Philippe regarded him warmly, beaming down from a height like the sun.
"I don't think I'm following you, Philippe."
"I can never directly repay Birkoff for what he has done for me, the friendship he gave me, but now that you're here, I can repay him through you. If you require assistance, you ask for Philippe. Any thing, any time." He leaned down and patted Jason's shoulder. "Philippe. Remember that."
"Thanks."
Jason watched, bemused, as the giant strolled away.
"Is he gone yet?" asked Quinn. She crept back quietly as she'd abandoned him.
"He's gone all right."
"What did he want?"
Jason paused. He glanced across the way to Munitions; Walter gazed back, then turned and dissolved into the dark recesses of his department.
"He just wanted a freak show."
"Freak show?" She slid into her chair.
"Yeah. Come see the amazing living, breathing ghost!" He laughed bitterly. "I should charge admission, darlin'. I'd make a killin'."
"You know, I'd never met your brother, not in the flesh, but I did know him, just a little."
Jason rotated his chair to face her. He felt the clutch of naked curiosity grab him by the nape and shake him, hard. "How?"
"I was at Five; we coordinated on those missions that intersected. I wanted his job."
"You got it, honey. Not bad."
"That was years ago. Before Mr. Jones. By the time I'd gotten his job, my priorities had changed." Quinn looked down at her hands clasped in her lap. "I wish I could tell you about him, but I didn't know him well. He was good at what he did, and he did just about everything around here."
"That's all?"
Quinn nodded. "Oh, one thing. He seemed to like messy sandwiches. I'd caught him more than once with one at his elbow. Ugly, greasy, American-looking things."

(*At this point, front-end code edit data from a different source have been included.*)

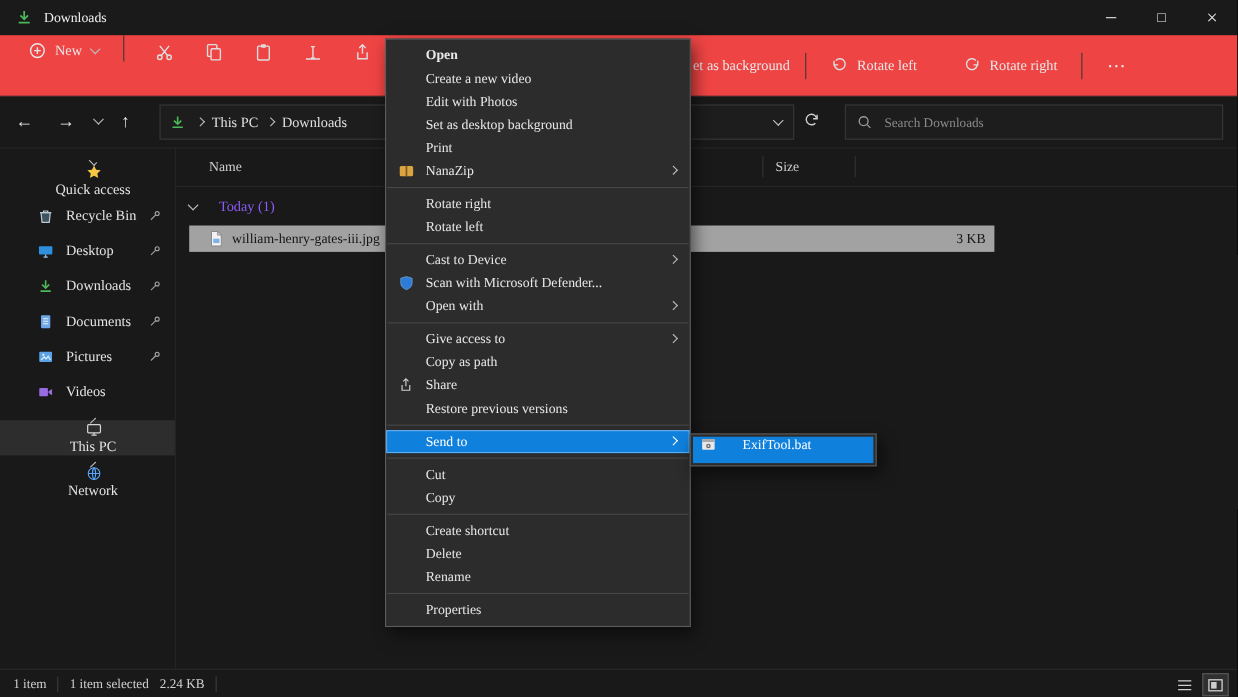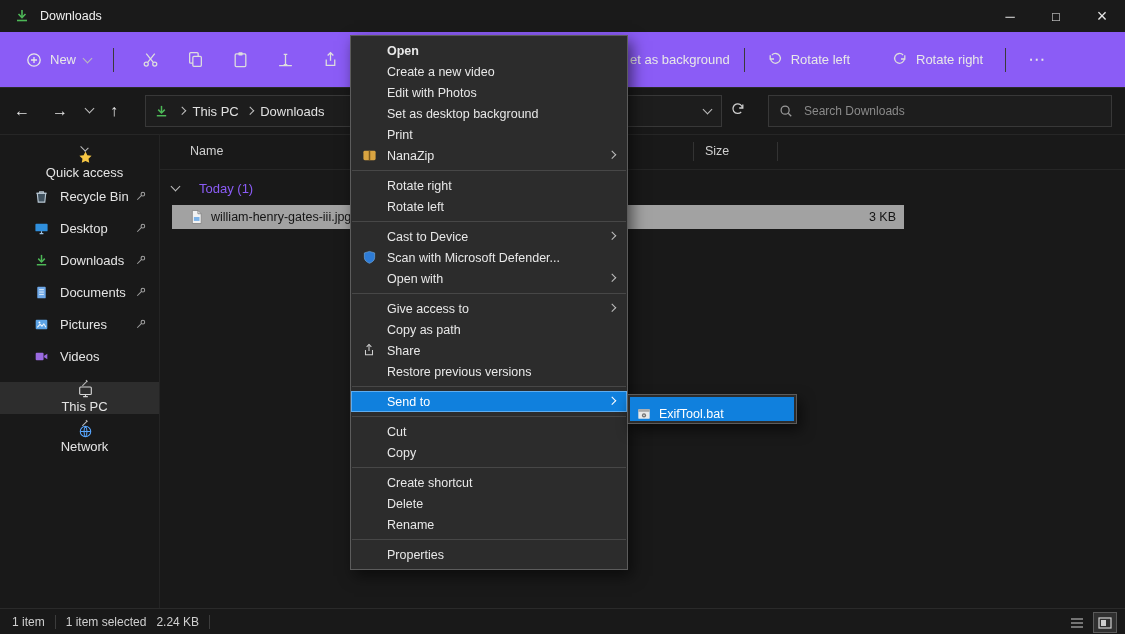--- a/index.html
+++ b/index.html
@@ -1,32 +1,32 @@
 <!DOCTYPE html>
 <html><head>
 <meta charset="utf-8">
 <style>
   html,body{margin:0;padding:0;background:#000;}
   .win{
     position:relative;width:1125px;height:634px;overflow:hidden;
     background:#191919;color:#fff;
-    font-family:Liberation Sans, sans-serif;font-size:13px;
+    font-family:Liberation Serif, serif;font-size:13px;
     user-select:none;
   }
   .abs{position:absolute;}
   svg{display:block;}
   
   .titlebar{top:0;left:0;width:100%;height:32px;background:#1a1a1a;display:flex;align-items:center;}
   .titlebar .appicon{margin:0 10px 0 14px;}
   .titlebar .title{font-size:12.5px;color:#f0f0f0;}
   .wincontrols{position:absolute;right:0;top:0;height:32px;display:flex;}
   .wcbtn{width:46px;height:32px;display:flex;align-items:center;justify-content:center;color:#e6e6e6;font-size:13px;}
   .wcbtn.close{font-size:18px;}
   
-  .toolbar{top:32px;left:0;width:100%;height:56px;background:#8b5cf6;border-bottom:1px solid #2a2a2a;display:flex;align-items:center;padding:0 0 0 18px;box-sizing:border-box;}
+  .toolbar{top:32px;left:0;width:100%;height:56px;background:#ef4444;border-bottom:1px solid #2a2a2a;display:flex;align-items:flex-start;padding:0 0 0 18px;box-sizing:border-box;}
   .tbbtn{display:flex;align-items:center;gap:8px;color:#e8e8e8;padding:6px 8px;border-radius:4px;}
   .vdiv{width:1px;height:24px;background:#3a3a3a;margin:0 14px;}
   .iconbtn{padding:7px 14px;display:flex;align-items:center;}
   .tb-right{position:absolute;left:630px;top:0;height:100%;display:flex;align-items:center;color:#e8e8e8;}
   .tb-right .gap26{width:26px;}
   
   .cv{display:inline-block;width:6px;height:6px;border-right:1.4px solid #bdbdbd;border-bottom:1.4px solid #bdbdbd;}
   .cv.down{transform:rotate(45deg);margin-top:-3px;}
   .cv.right{transform:rotate(-45deg);}
   .cv.sm{width:4.5px;height:4.5px;}
@@ -70,21 +70,21 @@
   .mi{position:relative;height:21px;display:flex;align-items:center;padding:0 26px 0 36px;color:#e8e8e8;font-size:12.5px;white-space:nowrap;}
   .mi .milabel{pointer-events:none;}
   .mi.bold .milabel{font-weight:bold;}
   .mi .miicon{position:absolute;left:11px;top:3px;width:15px;height:15px;}
   .mi .michev{position:absolute;right:13px;top:7px;}
   .mi.selected{background:#1080dd;color:#fff;box-shadow:inset 0 0 0 1px rgba(160,210,255,.55);}
   .mi.selected .cv{border-color:#fff;}
   .msep{height:1px;background:#474747;margin:4px 1px;}
   
   .submenu{left:627px;top:394px;width:170px;background:#2c2c2c;border:1px solid #5c5c5c;box-shadow:4px 6px 14px rgba(0,0,0,.55);padding:2px;box-sizing:border-box;z-index:11;}
-  .smi{position:relative;height:24px;display:flex;align-items:flex-end;gap:8px;padding:0 8px 0 7px;font-size:12.5px;color:#fff;}
+  .smi{position:relative;height:24px;display:flex;align-items:flex-start;gap:24px;padding:0 8px 0 7px;font-size:12.5px;color:#fff;}
   .smi.selected{background:#1080dd;}
 </style>
 </head>
 <body>
 
 <div class="win">
 
   <div class="abs titlebar">
     <span class="appicon">
       <svg width="16" height="16" viewBox="0 0 16 16" fill="none" stroke="#4db857" stroke-width="1.6">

A smile hit him, unexpectedly; the kind of smile that made his ears pull back and his eyes crinkle up.
It felt good.
_._._._._
An explosion rocked the speakers in Comm. Quinn caught Jason's eye, her brows caught up with helplessness. "We lost them," she said.
Jason took off his glasses and rubbed his eyes. The mild pain of eyestrain had bloomed hours ago into a verdant jungle of throbbing ache. He'd never suffered headaches before Madeline had altered his eyes.
"Jason, what happened?" The internal speaker threw out Nikita's concerned voice.
"They got the team."
"Casualties?"
Jason glanced to his monitor at the thermal hot-spot that radiated where the van should have been. He saw nothing warmer than rocks and vegetation around the inferno.
"Hundred percent." He ground his knuckles into the hot hollows of his eye. "We lost this one."
"We can't lose this one, Jason," Nikita said, her voice steely. "That's a nuclear warhead heading into a hostile country. Do something."
"Do what? Nobody's alive!"
Quinn shifted in her chair, about to speak, but was forestalled by Nikita's voice.
"Contact the substation in Singapore. Have a flash mission flank the enemy on their way to the border."
Jason looked at Quinn. She nodded, mutely.
"Do it now, Jason. Seconds count."
He opened a secure connection to the substation, visual and audio. As he waited for the protocols to line up, he turned to Quinn.
"You knew."
"Yes. You did, too."
Jason stared at her mutely; his features stilled so he knew she would see nothing in his face, not regret or fear.
"We're open, One. Gillian here."
Jason swiveled his chair to face the screen. A woman looked out at him soberly, her face softened by his myopic vision. He fumbled his glasses to his face. For a heartbeat, he saw her clearly and caught a gestalt impression of soft brown hair, pink rose cheeks, a scatter of freckles on her nose, bright eyes.
She gasped, and blanched, the color visibly draining from her face so that the freckles stood out sharp on her sallow skin.
"We need a flash mission, priority one," said Jason.
"I I I " She stuttered, blinked, and swallowed visibly. "Yes, of course. Flash mission. Priority one."
She remained in view, her head bent to her task, her voice softly calling orders through the headset she wore. Jason prepared the relevant mission files, encrypting them in preparation for rapid transmission to the substation. He spared a glance to the monitor and caught the woman darting a haunted expression to her end of the channel. Jason felt a vague embarrassment, as if he'd seen something naked in her face.
"Ready on this end," she said.
"Sending now."
"Received." The minutes stretched impossibly long. Gillian looked everywhere but into her monitor. Jason heard a soft bleat, and she said, "Mission deployed. ETA is twenty-three minutes."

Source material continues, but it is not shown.